И тут меня взорвало от бешенства и унижения.
– За какую же дешевку вы меня принимаете, товарищ капитан! Даже если до конца моей жизни я не попаду в театр, мне и в голову не придет обращаться за билетами в КГБ!
– Ну и ну! – опешил капитан. – Любите же вы нас! И все же телефон возьмите. Позвоните мне насчет Улы. Я крепко рассчитываю на вашу помощь. А если до воскресенья от вас звонка не последует, разыщу вас сам.
Он встал, подал мне дубленку, вставил ключ в замок и заслонил дверь спиной.
– Я ничего не просил вас подписывать. Пока. Но наш разговор не должен быть известен ни одной живой душе… Очень рекомендую помнить об этом. – Он без улыбки протянул мне руку: – До скорого…
Щелкнул замок. Я оказалась в коридоре, среди дверей, одетых в броню.
Возвращаться на кафедру не хотелось. Мне нужно было побыть одной и как-то осмыслить происходящее. Во-первых, должна ли я делать КГБ одолжение и встречаться с Улой? С одной стороны, создается впечатление, что вся моя карьера повисла на волоске из-за этой встречи, с другой – действительно ли им так нужна Ула, чтобы вдребезги разбить мою профессиональную жизнь?

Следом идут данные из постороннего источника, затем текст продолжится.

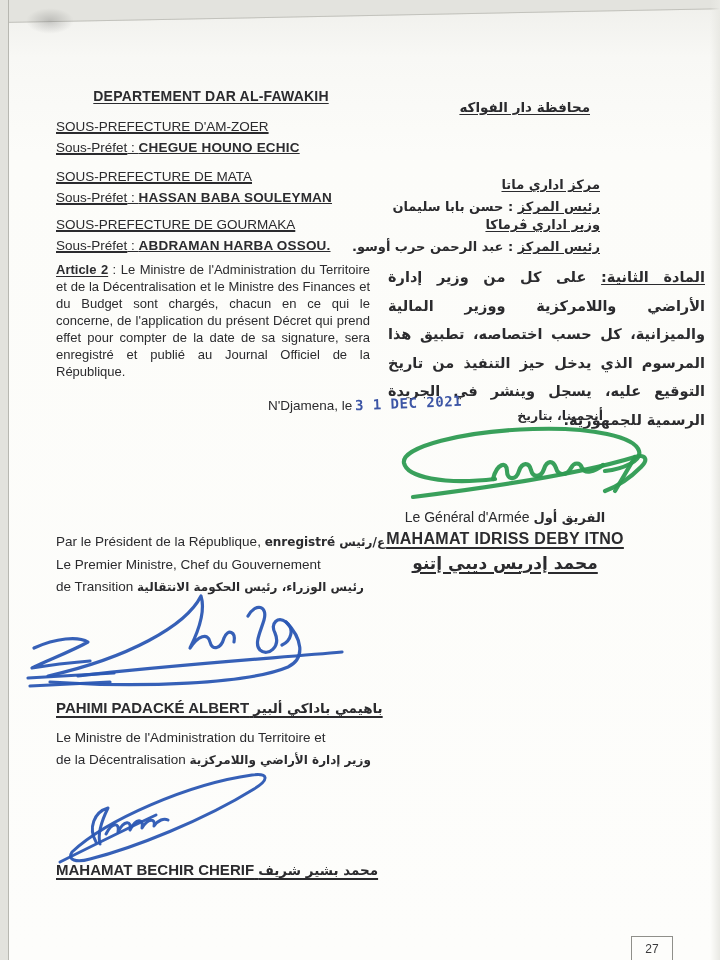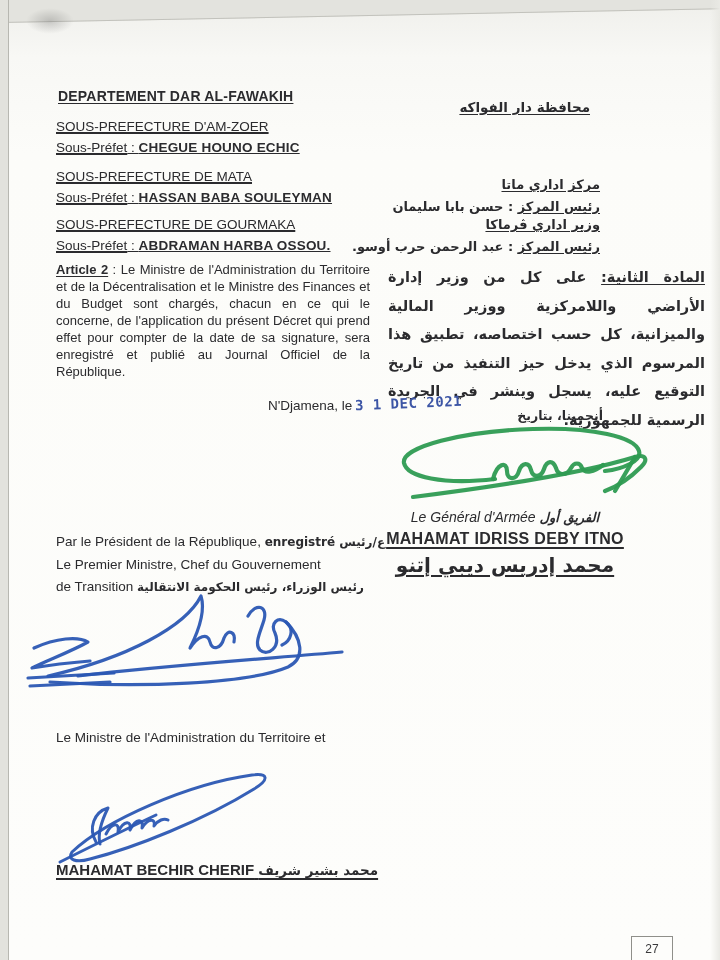"DEPARTEMENT DAR AL-FAWAKIH" #dept-title { text-align: none -> center }
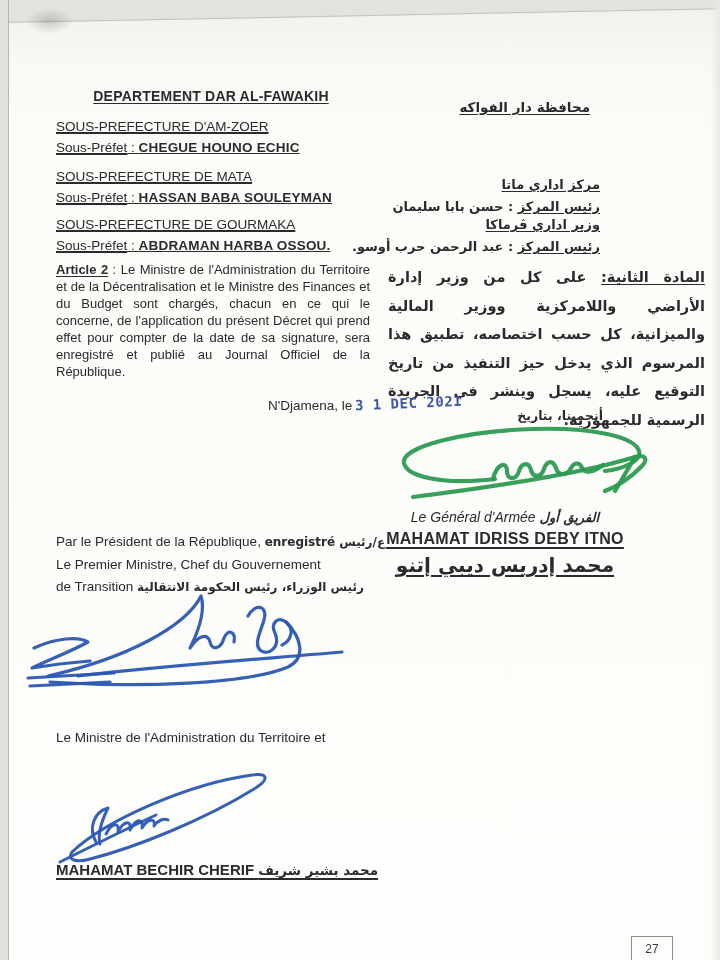"Le Général d'Armée الفريق أول" #president-block .title-line { font-style: italic -> none }
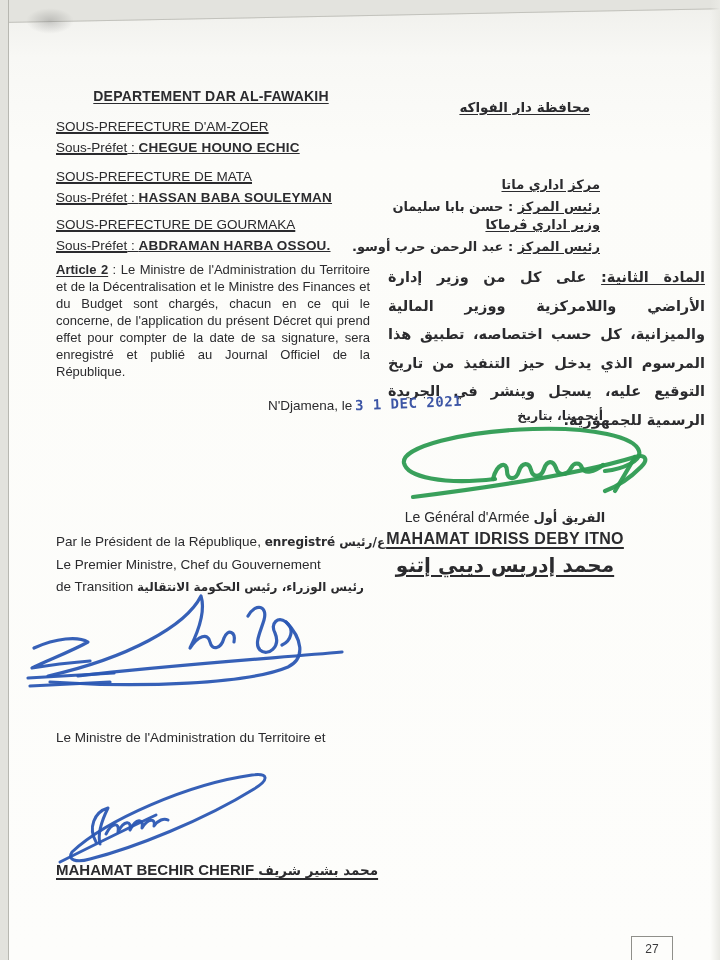"محمد إدريس ديبي إتنو" #president-name-ar { font-size: 20px -> 17px }
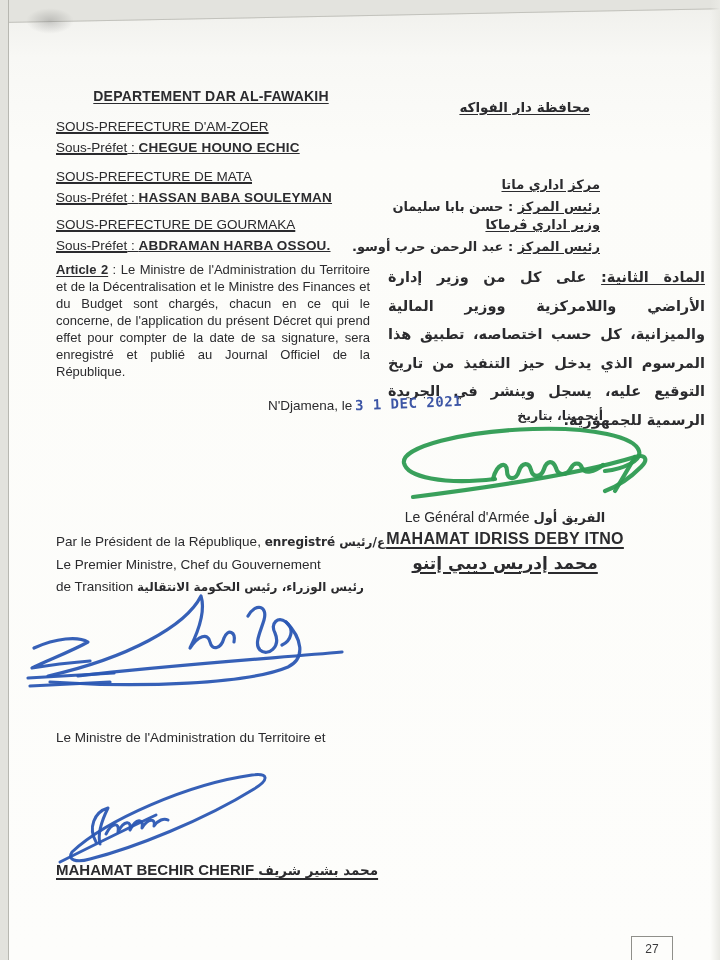"PAHIMI PADACKÉ ALBERT باهيمي باداكي" div.abs { html: none -> <div> <span><span>PAHIMI PADACKÉ ALBERT</span> <span>باهيمي باداكي ألبير</span></span> </div> }
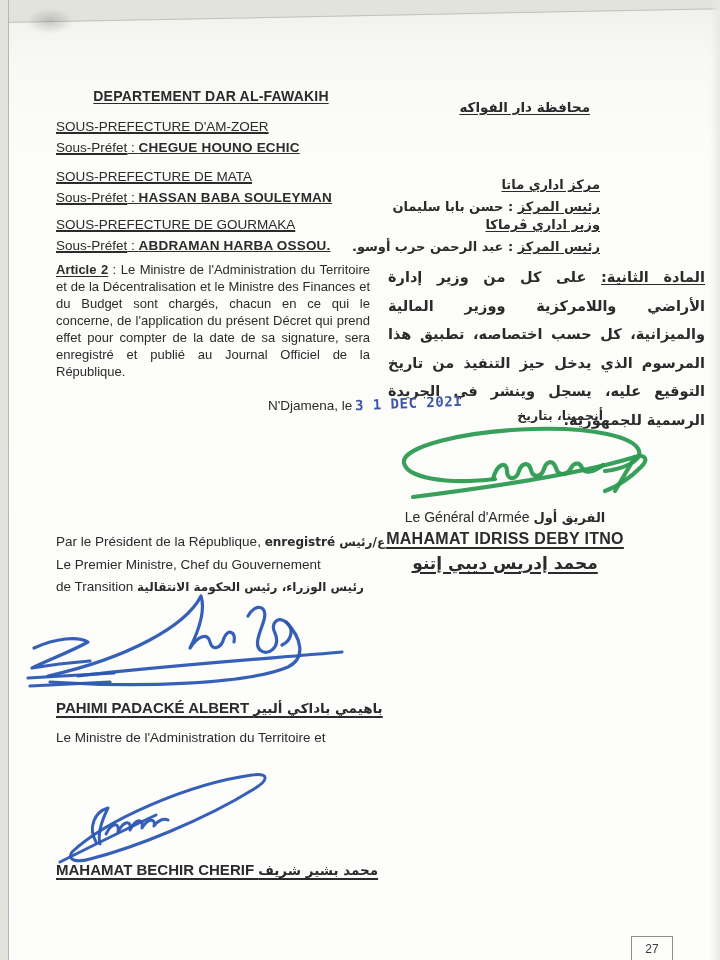"de la Décentralisation وزير إدارة" div { html: none -> <div> <span>de la Décentralisation</span> <span>وزير إدارة الأراضي واللامركزية</span> </div> }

И, во-вторых, насколько серьезно предупреждение капитана держать язык за зубами? Я срочно должна была с кем-то поделиться. Разумеется, не с семьей. И Витя, и мама, как большинство советских граждан, панически боятся КГБ, и мой рассказ мог вызвать пару сердечных приступов. Но мне позарез нужен совет человека, имеющего опыт общения с этой организацией.
Я брела вдоль Дворцовой набережной, мысленно вычеркивая имена из длинного списка моих и родительских друзей. Одним – страшно признаться – я не абсолютно доверяла, других не хотела впутывать в эту историю.